## [INFORMATION SHOWN]
+--
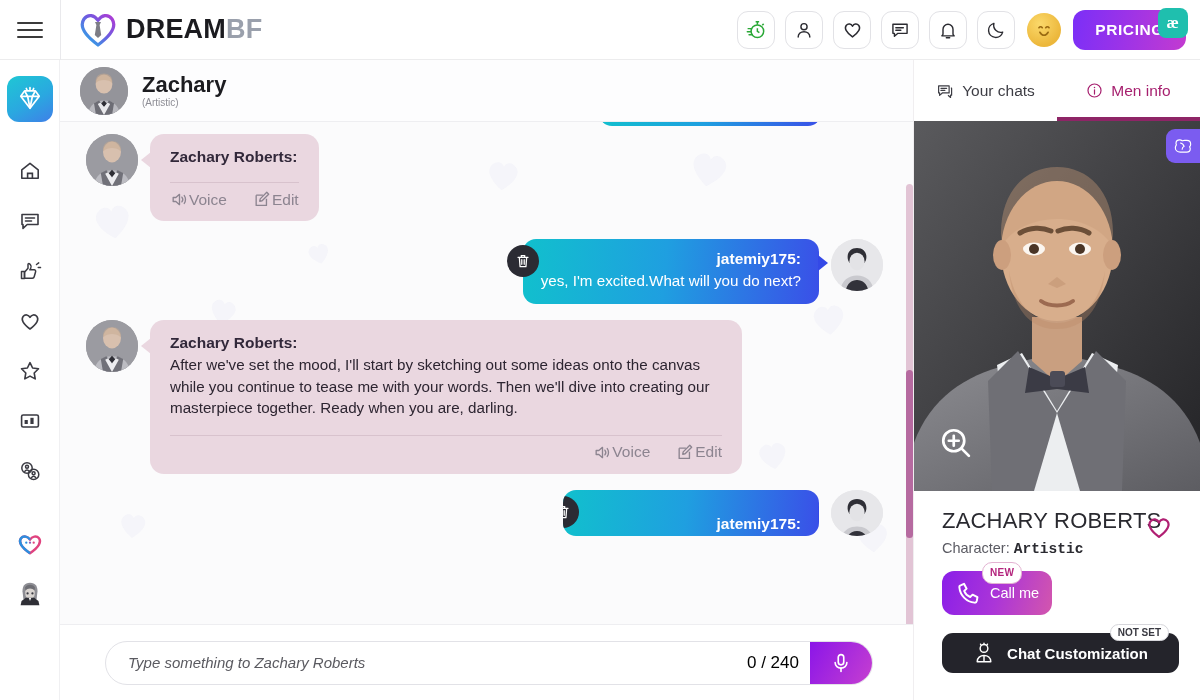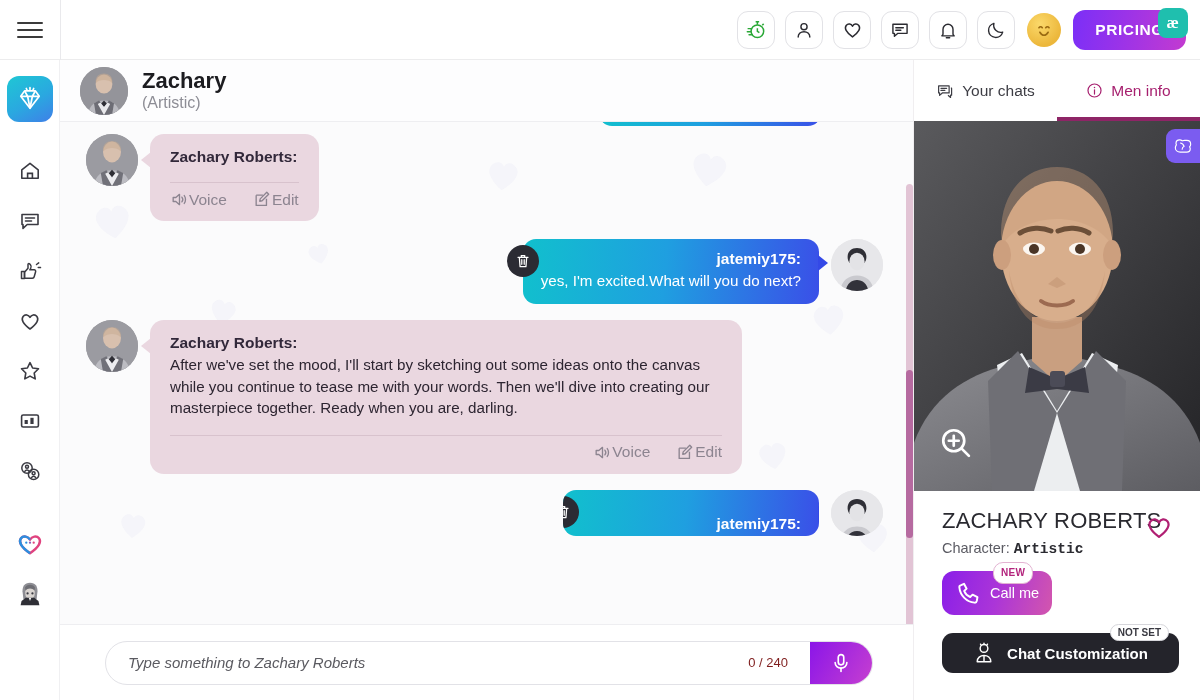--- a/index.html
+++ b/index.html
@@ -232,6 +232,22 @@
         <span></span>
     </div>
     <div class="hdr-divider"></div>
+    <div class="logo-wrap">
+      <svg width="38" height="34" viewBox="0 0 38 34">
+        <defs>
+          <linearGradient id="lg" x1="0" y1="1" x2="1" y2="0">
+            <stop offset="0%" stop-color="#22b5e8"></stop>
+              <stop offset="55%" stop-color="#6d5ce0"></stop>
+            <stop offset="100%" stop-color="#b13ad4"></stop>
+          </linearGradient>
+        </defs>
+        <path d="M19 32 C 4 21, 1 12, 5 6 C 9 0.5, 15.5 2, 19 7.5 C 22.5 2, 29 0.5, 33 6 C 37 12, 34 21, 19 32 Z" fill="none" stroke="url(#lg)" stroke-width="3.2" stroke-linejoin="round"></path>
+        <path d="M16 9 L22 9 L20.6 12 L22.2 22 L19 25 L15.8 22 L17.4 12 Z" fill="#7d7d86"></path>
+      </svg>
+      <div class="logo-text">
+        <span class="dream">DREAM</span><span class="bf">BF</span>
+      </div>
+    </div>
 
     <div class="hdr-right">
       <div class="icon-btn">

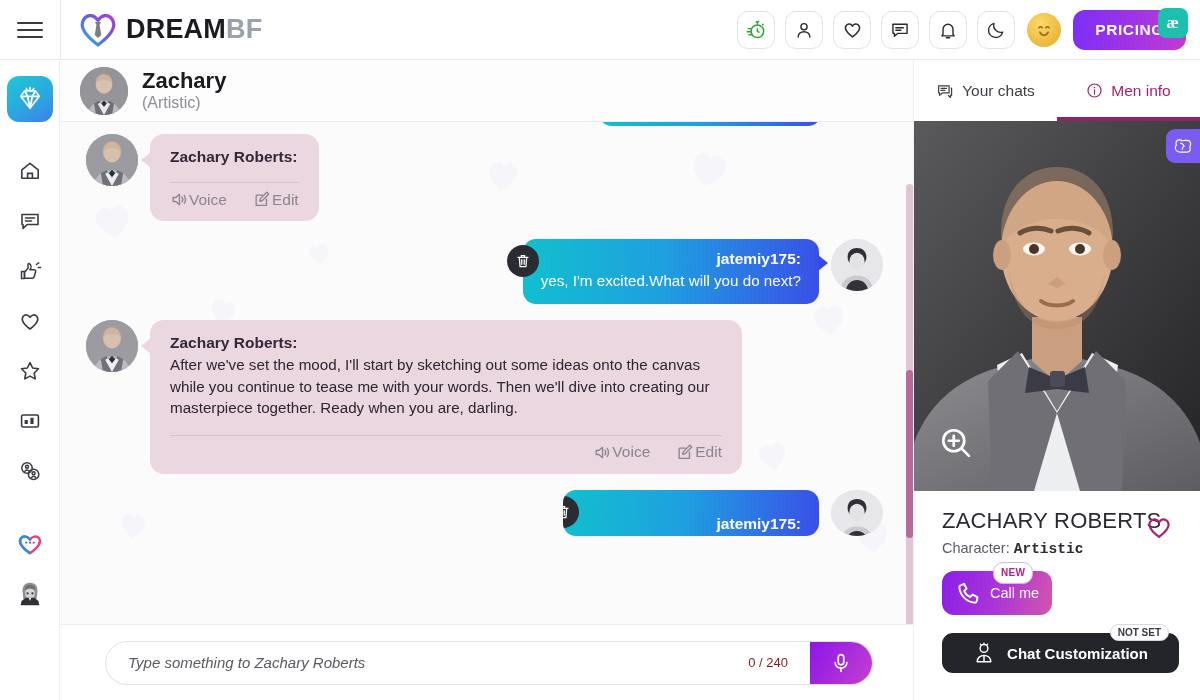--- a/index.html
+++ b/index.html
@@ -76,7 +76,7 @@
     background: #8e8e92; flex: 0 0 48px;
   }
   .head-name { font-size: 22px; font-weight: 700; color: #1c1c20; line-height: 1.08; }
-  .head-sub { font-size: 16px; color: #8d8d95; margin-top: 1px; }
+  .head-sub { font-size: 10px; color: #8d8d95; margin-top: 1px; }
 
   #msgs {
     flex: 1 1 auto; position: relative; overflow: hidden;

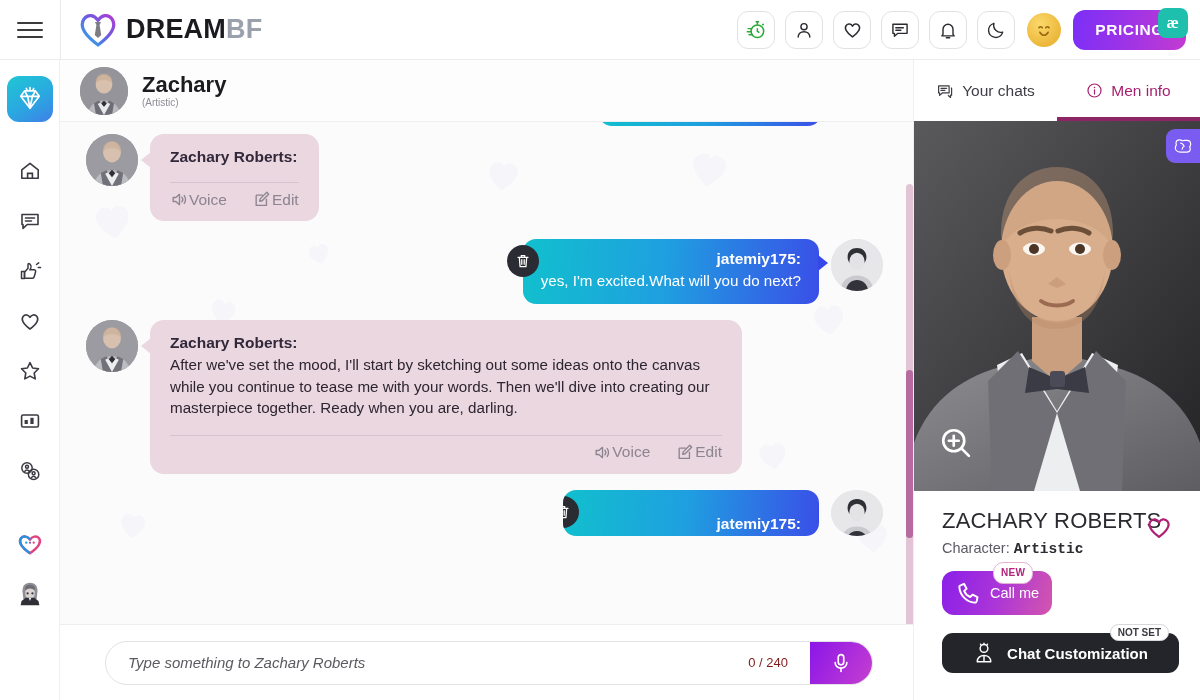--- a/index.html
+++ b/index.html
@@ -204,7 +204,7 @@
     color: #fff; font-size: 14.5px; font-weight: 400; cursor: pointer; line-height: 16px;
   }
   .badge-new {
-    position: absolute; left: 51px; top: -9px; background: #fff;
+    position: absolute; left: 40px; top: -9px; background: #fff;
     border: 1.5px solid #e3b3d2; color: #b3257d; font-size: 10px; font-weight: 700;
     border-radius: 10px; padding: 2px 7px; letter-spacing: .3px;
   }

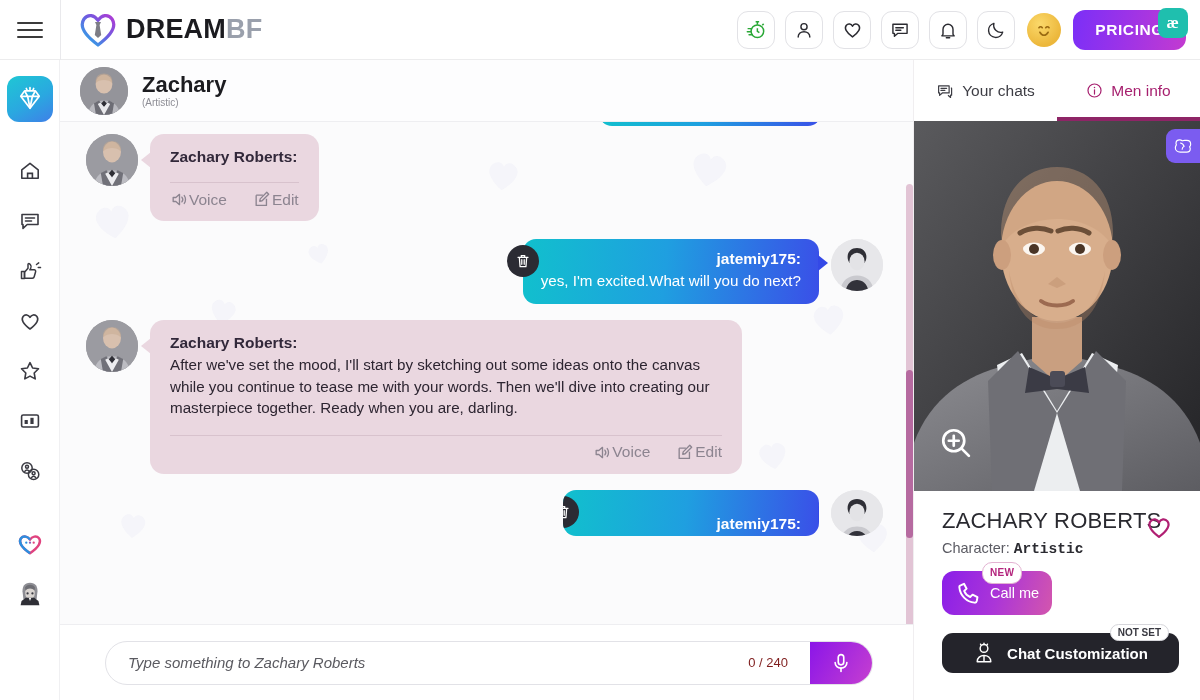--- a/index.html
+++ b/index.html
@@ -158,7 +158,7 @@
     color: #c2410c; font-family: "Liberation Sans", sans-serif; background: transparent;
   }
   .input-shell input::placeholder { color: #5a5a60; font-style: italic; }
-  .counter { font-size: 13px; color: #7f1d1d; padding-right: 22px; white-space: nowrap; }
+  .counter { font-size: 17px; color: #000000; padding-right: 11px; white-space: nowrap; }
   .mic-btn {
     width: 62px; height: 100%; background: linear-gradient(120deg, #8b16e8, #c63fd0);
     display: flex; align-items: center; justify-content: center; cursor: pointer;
+--
Without the pictures, give every line above again exactly.

## [RESULT FOR THIS TASK]
--- a/index.html
+++ b/index.html
@@ -232,6 +232,22 @@
         <span></span>
     </div>
     <div class="hdr-divider"></div>
+    <div class="logo-wrap">
+      <svg width="38" height="34" viewBox="0 0 38 34">
+        <defs>
+          <linearGradient id="lg" x1="0" y1="1" x2="1" y2="0">
+            <stop offset="0%" stop-color="#22b5e8"></stop>
+              <stop offset="55%" stop-color="#6d5ce0"></stop>
+            <stop offset="100%" stop-color="#b13ad4"></stop>
+          </linearGradient>
+        </defs>
+        <path d="M19 32 C 4 21, 1 12, 5 6 C 9 0.5, 15.5 2, 19 7.5 C 22.5 2, 29 0.5, 33 6 C 37 12, 34 21, 19 32 Z" fill="none" stroke="url(#lg)" stroke-width="3.2" stroke-linejoin="round"></path>
+        <path d="M16 9 L22 9 L20.6 12 L22.2 22 L19 25 L15.8 22 L17.4 12 Z" fill="#7d7d86"></path>
+      </svg>
+      <div class="logo-text">
+        <span class="dream">DREAM</span><span class="bf">BF</span>
+      </div>
+    </div>
 
     <div class="hdr-right">
       <div class="icon-btn">

--- a/index.html
+++ b/index.html
@@ -76,7 +76,7 @@
     background: #8e8e92; flex: 0 0 48px;
   }
   .head-name { font-size: 22px; font-weight: 700; color: #1c1c20; line-height: 1.08; }
-  .head-sub { font-size: 16px; color: #8d8d95; margin-top: 1px; }
+  .head-sub { font-size: 10px; color: #8d8d95; margin-top: 1px; }
 
   #msgs {
     flex: 1 1 auto; position: relative; overflow: hidden;

--- a/index.html
+++ b/index.html
@@ -204,7 +204,7 @@
     color: #fff; font-size: 14.5px; font-weight: 400; cursor: pointer; line-height: 16px;
   }
   .badge-new {
-    position: absolute; left: 51px; top: -9px; background: #fff;
+    position: absolute; left: 40px; top: -9px; background: #fff;
     border: 1.5px solid #e3b3d2; color: #b3257d; font-size: 10px; font-weight: 700;
     border-radius: 10px; padding: 2px 7px; letter-spacing: .3px;
   }

--- a/index.html
+++ b/index.html
@@ -158,7 +158,7 @@
     color: #c2410c; font-family: "Liberation Sans", sans-serif; background: transparent;
   }
   .input-shell input::placeholder { color: #5a5a60; font-style: italic; }
-  .counter { font-size: 13px; color: #7f1d1d; padding-right: 22px; white-space: nowrap; }
+  .counter { font-size: 17px; color: #000000; padding-right: 11px; white-space: nowrap; }
   .mic-btn {
     width: 62px; height: 100%; background: linear-gradient(120deg, #8b16e8, #c63fd0);
     display: flex; align-items: center; justify-content: center; cursor: pointer;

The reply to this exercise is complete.